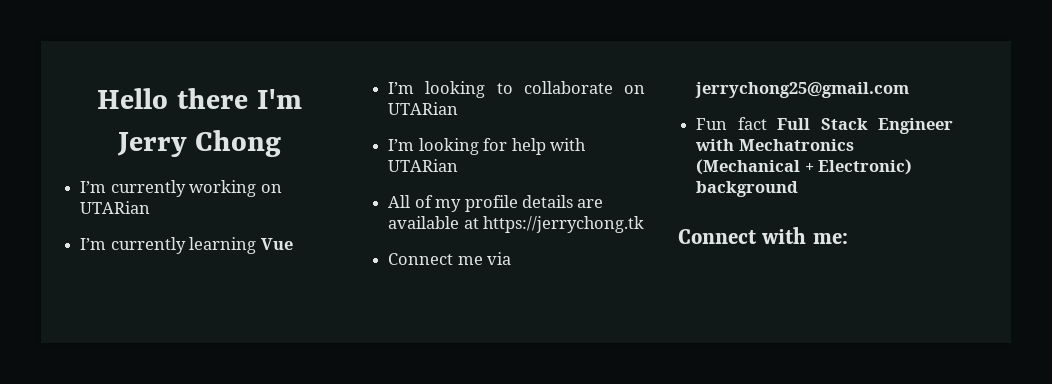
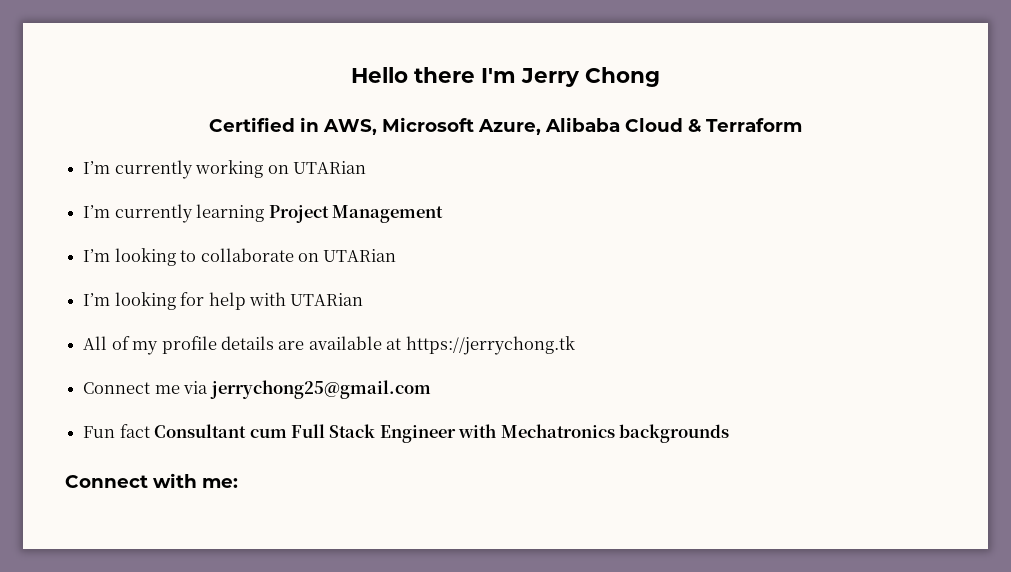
+ Certified in AWS, Microsoft Azure, Alibaba Cloud & Terraform
- I’m currently learning Vue
+ I’m currently learning Project Management
- Fun fact Full Stack Engineer with Mechatronics (Mechanical + Electronic) background
+ Fun fact Consultant cum Full Stack Engineer with Mechatronics backgrounds

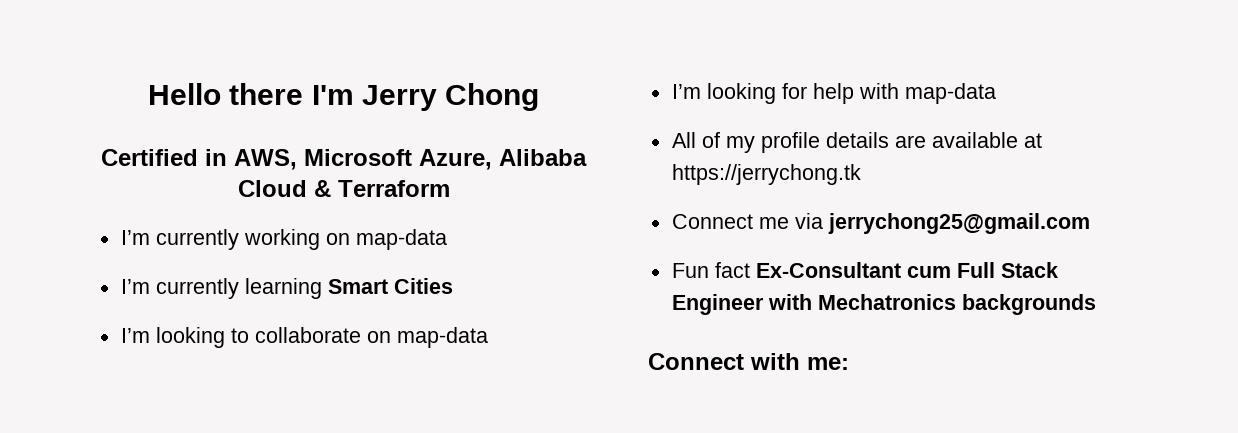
- I’m currently working on UTARian
+ I’m currently working on map-data
- I’m currently learning Project Management
+ I’m currently learning Smart Cities
- I’m looking to collaborate on UTARian
+ I’m looking to collaborate on map-data
- I’m looking for help with UTARian
+ I’m looking for help with map-data
- Fun fact Consultant cum Full Stack Engineer with Mechatronics backgrounds
+ Fun fact Ex-Consultant cum Full Stack Engineer with Mechatronics backgrounds

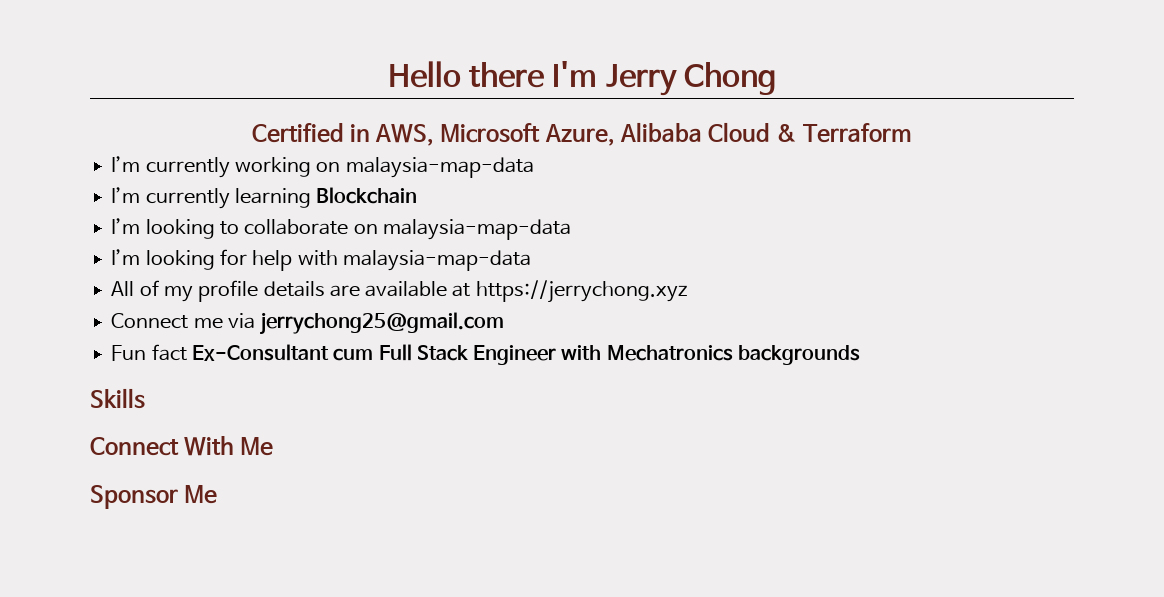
- I’m currently working on map-data
+ I’m currently working on malaysia-map-data
- I’m currently learning Smart Cities
+ I’m currently learning Blockchain
- I’m looking to collaborate on map-data
+ I’m looking to collaborate on malaysia-map-data
- I’m looking for help with map-data
+ I’m looking for help with malaysia-map-data
- All of my profile details are available at https://jerrychong.tk
+ All of my profile details are available at https://jerrychong.xyz
- Connect with me:
+ Skills
+ Connect With Me
+ Sponsor Me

- [What you should do]: All lines from the start of the entries above through the line containing "- Fun fact Full" are to be given again exactly; the pictures are not.

- [Solution for this exercise]:
+ Certified in AWS, Microsoft Azure, Alibaba Cloud & Terraform
- I’m currently learning Vue
+ I’m currently learning Project Management
- Fun fact Full Stack Engineer with Mechatronics (Mechanical + Electronic) background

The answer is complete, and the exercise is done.